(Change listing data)
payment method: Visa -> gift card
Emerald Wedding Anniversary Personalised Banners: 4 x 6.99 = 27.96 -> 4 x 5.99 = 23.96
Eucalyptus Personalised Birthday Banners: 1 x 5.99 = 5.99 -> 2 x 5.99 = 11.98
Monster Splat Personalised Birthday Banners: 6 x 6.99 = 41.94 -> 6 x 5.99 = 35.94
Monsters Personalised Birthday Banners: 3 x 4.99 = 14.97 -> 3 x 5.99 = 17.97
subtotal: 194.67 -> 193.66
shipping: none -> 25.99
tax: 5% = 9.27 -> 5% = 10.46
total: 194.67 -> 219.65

--

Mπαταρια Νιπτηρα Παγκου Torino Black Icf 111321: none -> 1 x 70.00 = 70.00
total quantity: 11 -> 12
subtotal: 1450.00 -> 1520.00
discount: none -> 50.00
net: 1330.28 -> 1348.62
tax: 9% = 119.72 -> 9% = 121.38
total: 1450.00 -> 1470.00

---

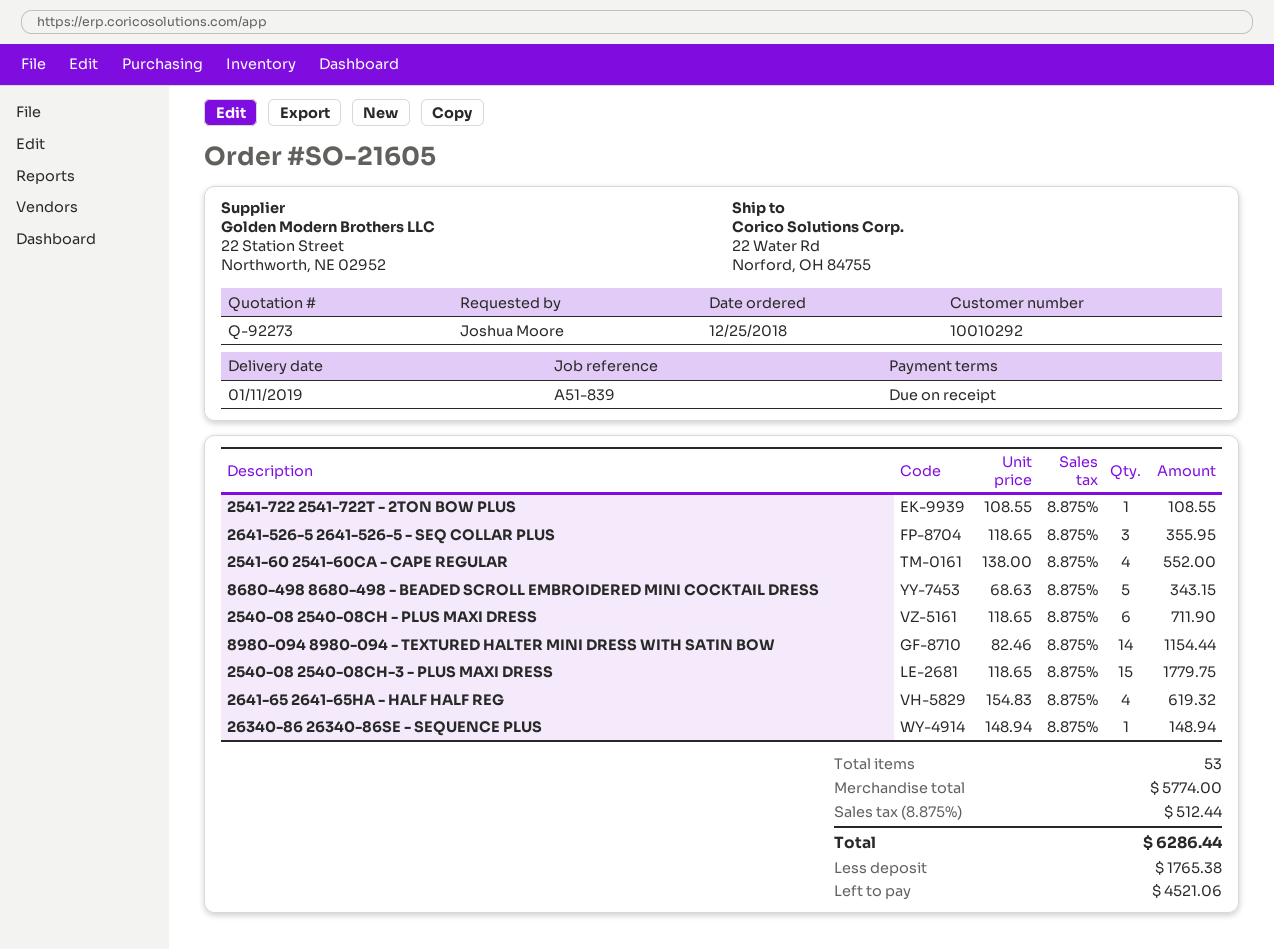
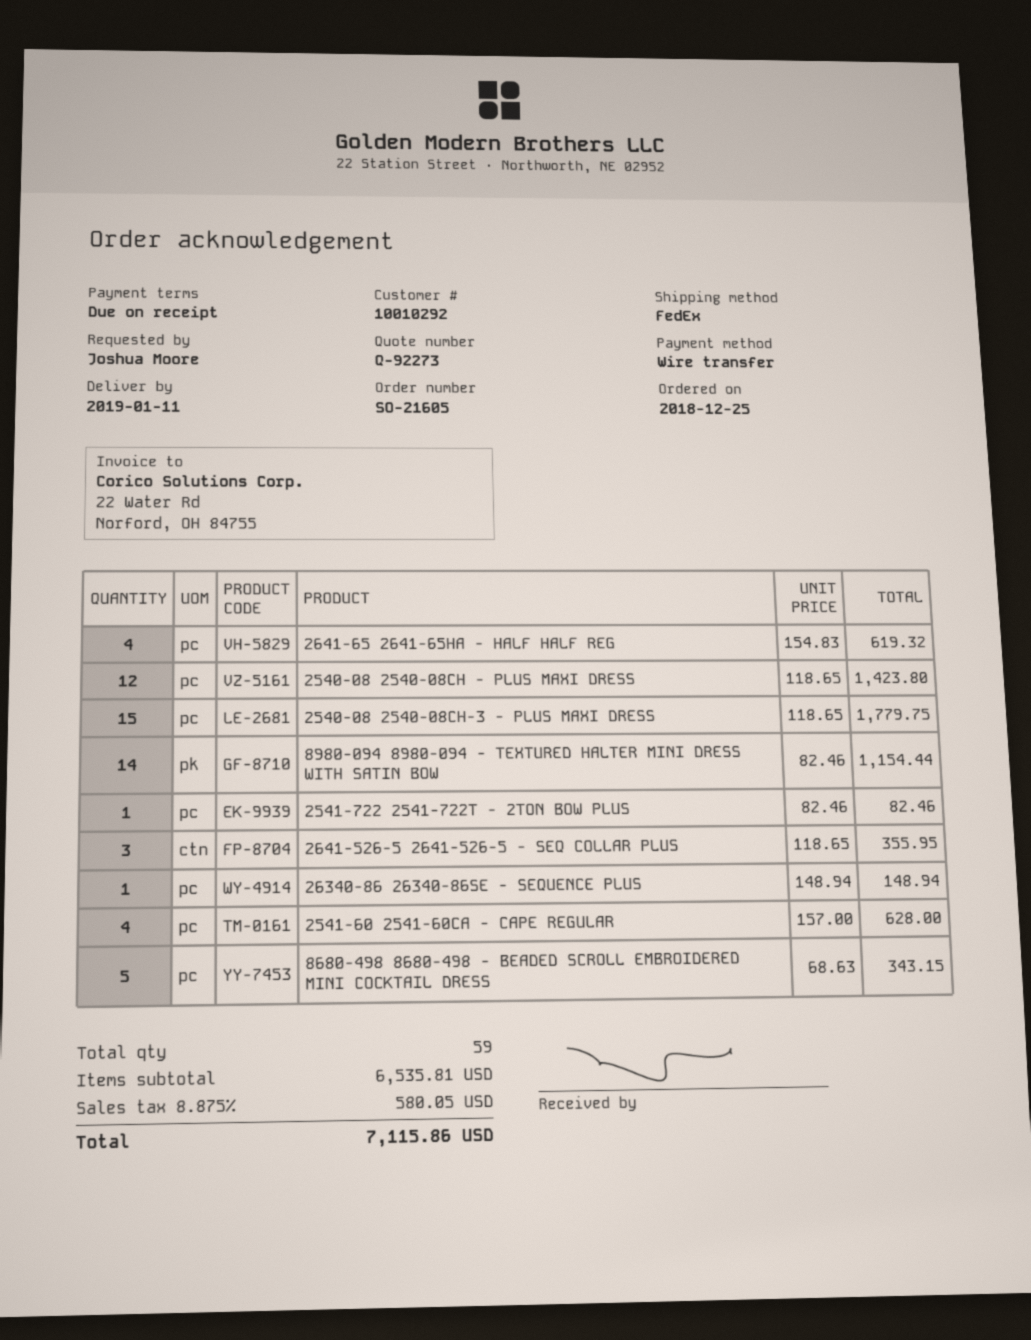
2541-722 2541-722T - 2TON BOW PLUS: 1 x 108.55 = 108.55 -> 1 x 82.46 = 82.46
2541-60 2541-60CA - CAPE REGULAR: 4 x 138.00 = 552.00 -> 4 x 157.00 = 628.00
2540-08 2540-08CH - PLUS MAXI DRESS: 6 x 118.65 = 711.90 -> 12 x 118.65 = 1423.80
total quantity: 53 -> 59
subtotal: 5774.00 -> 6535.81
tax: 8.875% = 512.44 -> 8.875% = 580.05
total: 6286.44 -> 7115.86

Task to complete :: Take exactly the lines from the one containing "Mπαταρια Νιπτηρα Παγκου" through the one containing "total: 1450.00 -> 1470.00" in the data above, and output them with nothing added.

Response ::
Mπαταρια Νιπτηρα Παγκου Torino Black Icf 111321: none -> 1 x 70.00 = 70.00
total quantity: 11 -> 12
subtotal: 1450.00 -> 1520.00
discount: none -> 50.00
net: 1330.28 -> 1348.62
tax: 9% = 119.72 -> 9% = 121.38
total: 1450.00 -> 1470.00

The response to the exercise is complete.